> _Supplied records_:
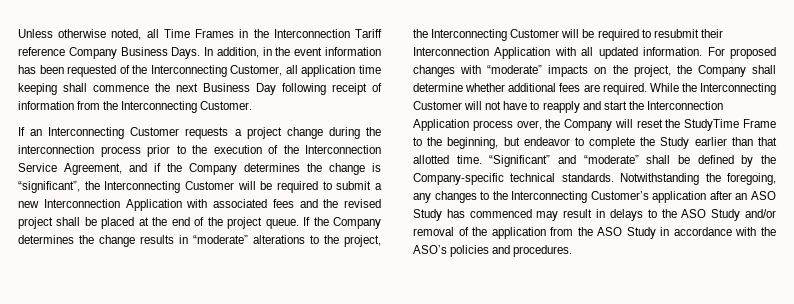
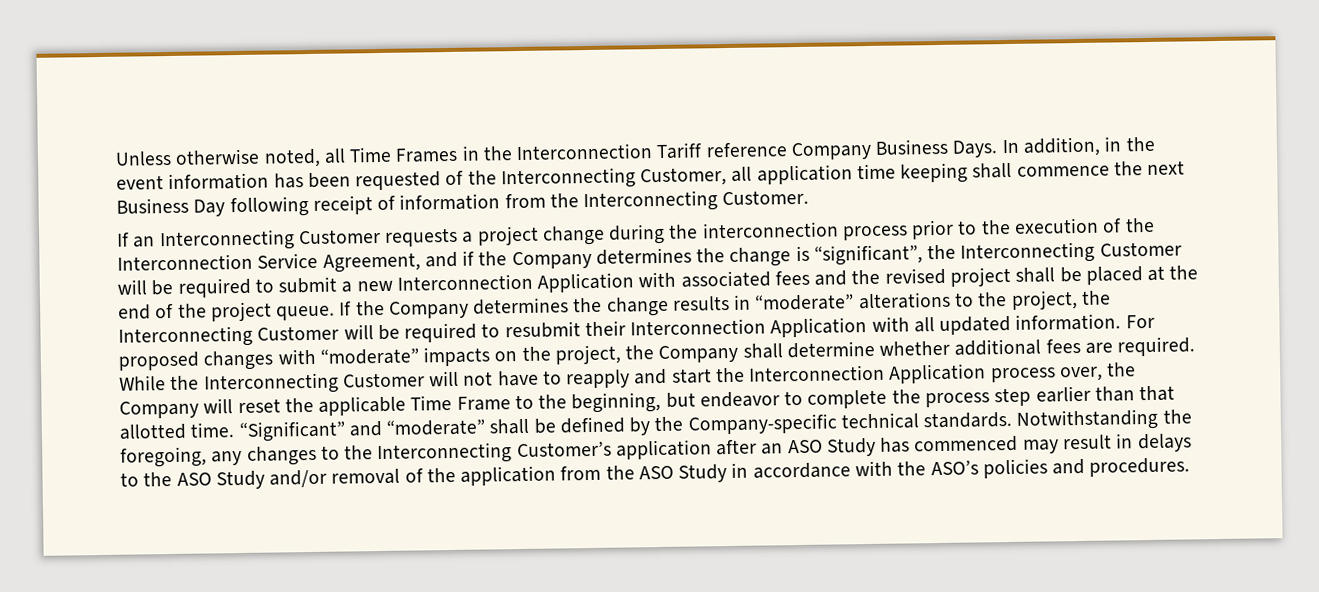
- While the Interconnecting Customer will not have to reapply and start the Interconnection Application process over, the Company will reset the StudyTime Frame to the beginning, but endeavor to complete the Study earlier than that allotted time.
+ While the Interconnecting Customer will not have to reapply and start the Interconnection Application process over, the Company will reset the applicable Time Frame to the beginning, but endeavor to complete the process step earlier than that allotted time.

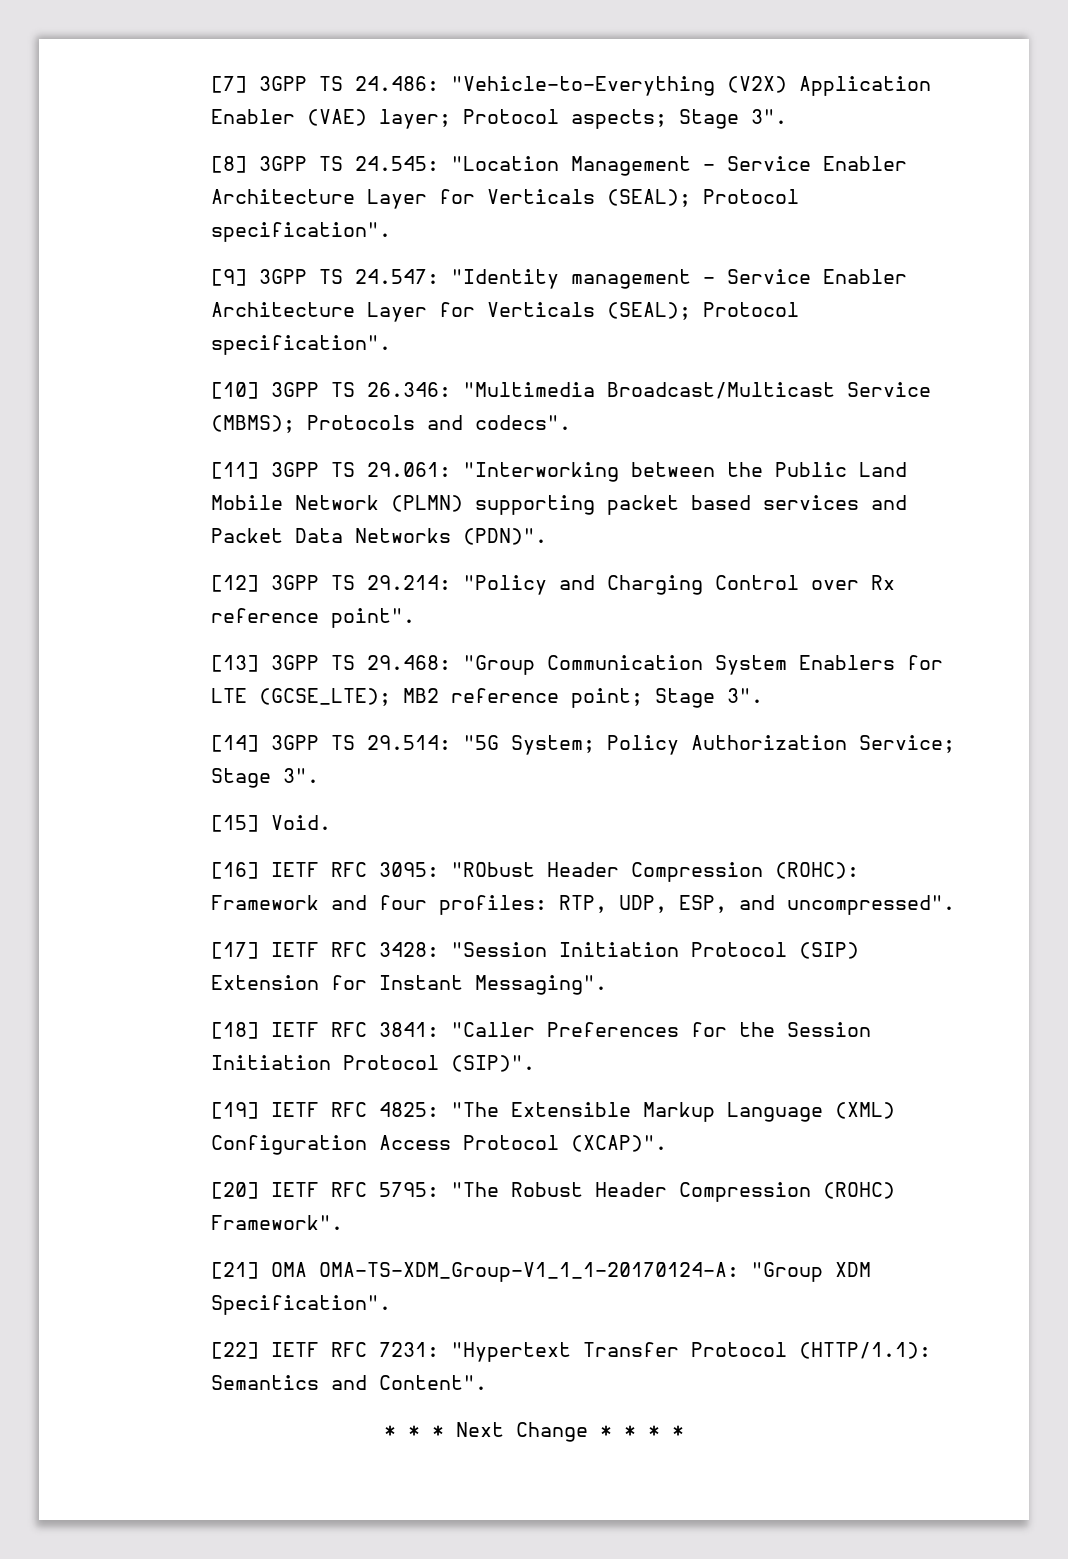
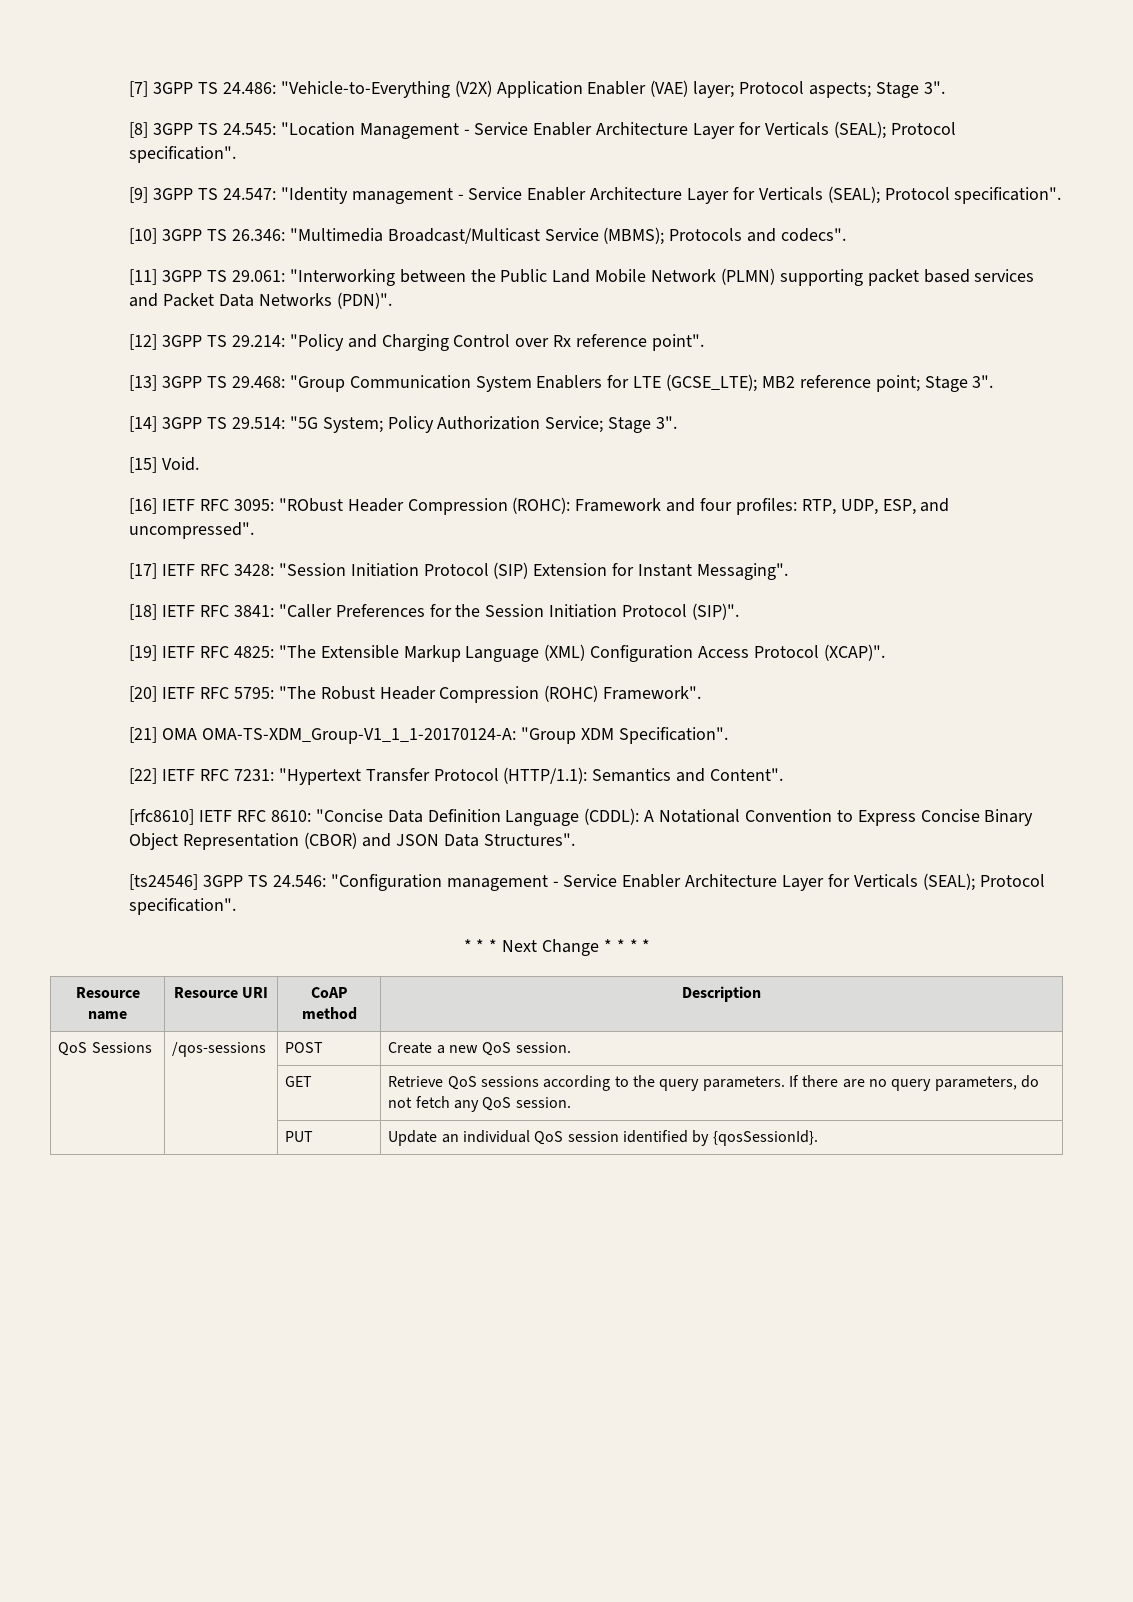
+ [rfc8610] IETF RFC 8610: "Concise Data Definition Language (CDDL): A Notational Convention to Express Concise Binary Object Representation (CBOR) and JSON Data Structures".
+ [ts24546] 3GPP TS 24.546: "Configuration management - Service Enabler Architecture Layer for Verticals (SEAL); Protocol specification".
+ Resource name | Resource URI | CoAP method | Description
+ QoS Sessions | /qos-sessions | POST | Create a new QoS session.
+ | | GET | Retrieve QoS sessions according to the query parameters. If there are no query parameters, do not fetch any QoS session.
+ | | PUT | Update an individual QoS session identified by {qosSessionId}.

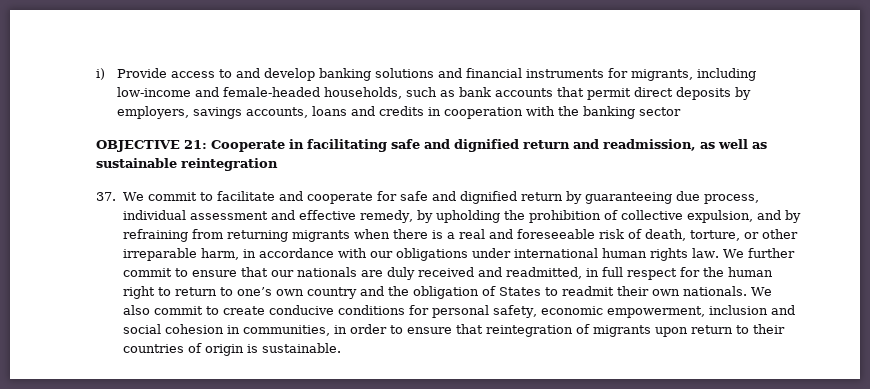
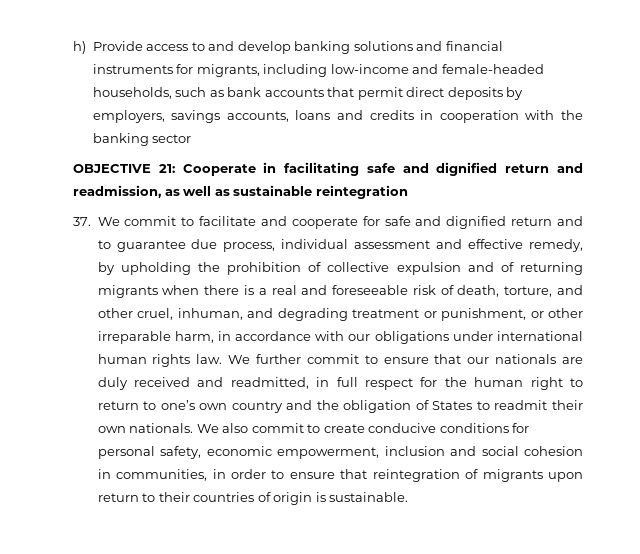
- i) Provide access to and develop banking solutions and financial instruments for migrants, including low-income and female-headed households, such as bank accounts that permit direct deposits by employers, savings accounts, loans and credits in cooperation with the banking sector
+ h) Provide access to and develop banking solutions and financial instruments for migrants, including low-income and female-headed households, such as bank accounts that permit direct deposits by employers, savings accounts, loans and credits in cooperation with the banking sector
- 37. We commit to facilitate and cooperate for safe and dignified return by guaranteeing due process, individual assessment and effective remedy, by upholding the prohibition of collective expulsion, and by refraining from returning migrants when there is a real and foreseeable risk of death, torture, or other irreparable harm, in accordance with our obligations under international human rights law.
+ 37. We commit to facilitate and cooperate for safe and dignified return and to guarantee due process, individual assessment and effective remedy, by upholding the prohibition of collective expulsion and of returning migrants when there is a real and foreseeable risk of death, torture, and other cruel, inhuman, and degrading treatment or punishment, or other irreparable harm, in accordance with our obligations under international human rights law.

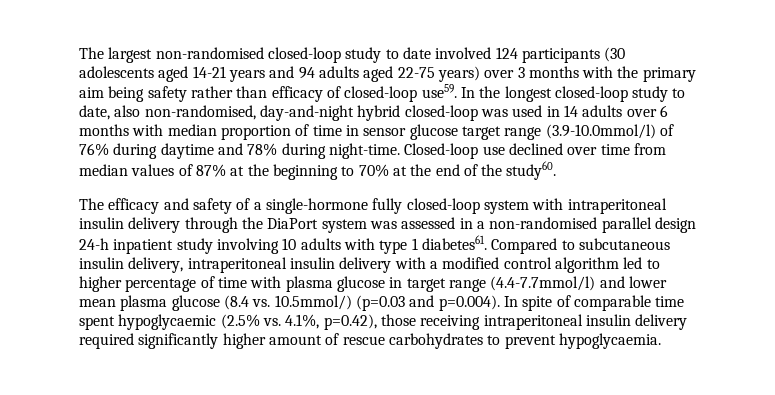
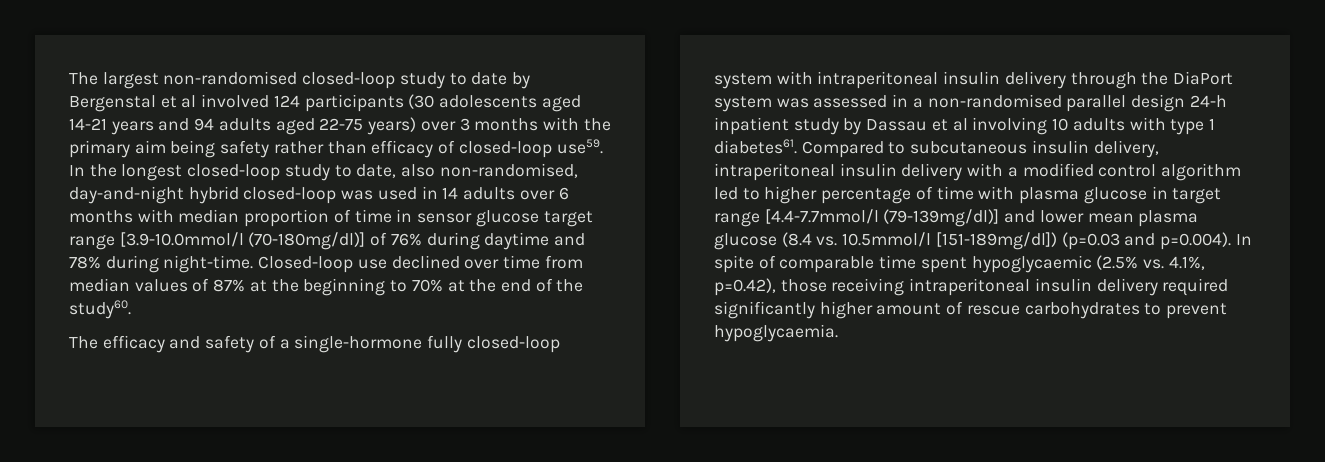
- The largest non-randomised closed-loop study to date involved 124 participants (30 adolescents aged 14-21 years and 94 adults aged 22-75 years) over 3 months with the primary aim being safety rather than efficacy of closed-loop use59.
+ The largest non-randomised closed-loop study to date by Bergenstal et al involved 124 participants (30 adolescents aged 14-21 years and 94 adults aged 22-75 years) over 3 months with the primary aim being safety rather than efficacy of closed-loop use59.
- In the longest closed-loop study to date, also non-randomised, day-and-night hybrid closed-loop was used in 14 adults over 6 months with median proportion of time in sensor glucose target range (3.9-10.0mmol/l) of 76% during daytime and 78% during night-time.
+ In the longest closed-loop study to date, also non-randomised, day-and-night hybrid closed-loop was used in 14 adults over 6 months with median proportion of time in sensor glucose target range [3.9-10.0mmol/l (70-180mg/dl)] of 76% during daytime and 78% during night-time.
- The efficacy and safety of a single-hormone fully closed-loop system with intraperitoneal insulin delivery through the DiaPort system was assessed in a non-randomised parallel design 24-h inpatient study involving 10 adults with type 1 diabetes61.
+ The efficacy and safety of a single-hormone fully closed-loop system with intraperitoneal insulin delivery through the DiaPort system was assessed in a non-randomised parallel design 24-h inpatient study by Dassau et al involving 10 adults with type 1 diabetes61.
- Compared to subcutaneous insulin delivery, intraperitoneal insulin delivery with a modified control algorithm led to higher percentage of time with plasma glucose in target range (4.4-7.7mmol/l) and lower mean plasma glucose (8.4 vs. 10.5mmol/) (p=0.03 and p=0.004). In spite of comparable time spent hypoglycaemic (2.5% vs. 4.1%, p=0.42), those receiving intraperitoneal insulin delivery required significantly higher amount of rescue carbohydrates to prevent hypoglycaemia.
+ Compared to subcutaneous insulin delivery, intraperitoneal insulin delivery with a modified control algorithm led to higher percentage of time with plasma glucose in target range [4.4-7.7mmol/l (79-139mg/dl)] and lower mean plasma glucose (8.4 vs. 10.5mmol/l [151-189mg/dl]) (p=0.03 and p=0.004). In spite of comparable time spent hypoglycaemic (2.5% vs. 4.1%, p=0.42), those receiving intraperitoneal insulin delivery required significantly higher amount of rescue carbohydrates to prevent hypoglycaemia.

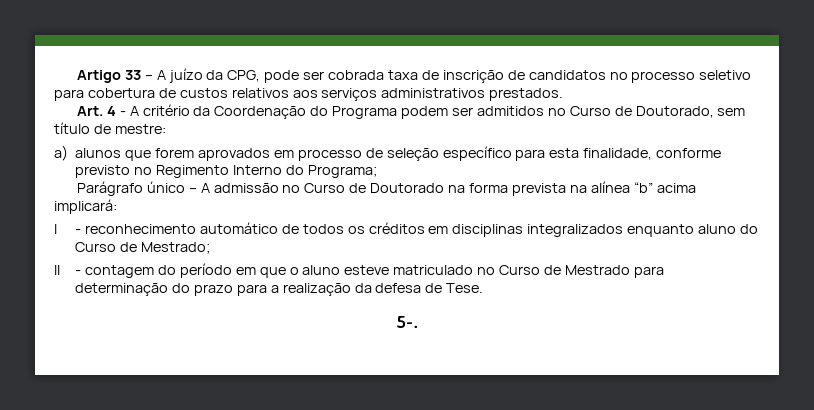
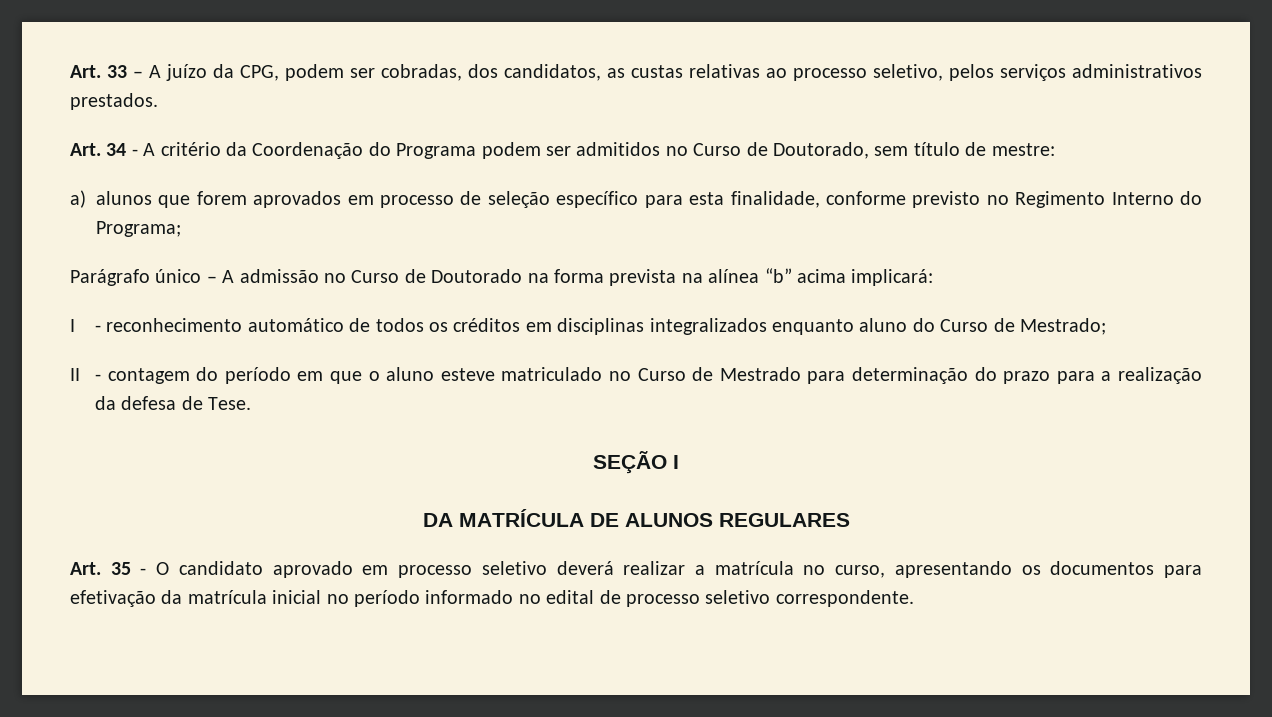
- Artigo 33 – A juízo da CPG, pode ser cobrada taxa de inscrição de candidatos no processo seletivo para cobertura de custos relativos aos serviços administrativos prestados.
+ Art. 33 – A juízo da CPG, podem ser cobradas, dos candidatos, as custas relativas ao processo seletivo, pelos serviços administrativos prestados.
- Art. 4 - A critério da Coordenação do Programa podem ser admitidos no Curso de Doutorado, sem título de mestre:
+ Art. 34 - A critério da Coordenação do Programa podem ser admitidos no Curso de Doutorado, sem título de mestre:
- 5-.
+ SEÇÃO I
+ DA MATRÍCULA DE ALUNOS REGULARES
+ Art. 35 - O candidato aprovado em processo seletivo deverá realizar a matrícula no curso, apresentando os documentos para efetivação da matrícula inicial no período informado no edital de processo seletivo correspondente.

> _The problem_:
Transcribe only these lines, exactly: the first line of the listing, every line after it, and the line with "new QoS session.", where the copy ends. Include no picture.

> _Answer to this task_:
- While the Interconnecting Customer will not have to reapply and start the Interconnection Application process over, the Company will reset the StudyTime Frame to the beginning, but endeavor to complete the Study earlier than that allotted time.
+ While the Interconnecting Customer will not have to reapply and start the Interconnection Application process over, the Company will reset the applicable Time Frame to the beginning, but endeavor to complete the process step earlier than that allotted time.

+ [rfc8610] IETF RFC 8610: "Concise Data Definition Language (CDDL): A Notational Convention to Express Concise Binary Object Representation (CBOR) and JSON Data Structures".
+ [ts24546] 3GPP TS 24.546: "Configuration management - Service Enabler Architecture Layer for Verticals (SEAL); Protocol specification".
+ Resource name | Resource URI | CoAP method | Description
+ QoS Sessions | /qos-sessions | POST | Create a new QoS session.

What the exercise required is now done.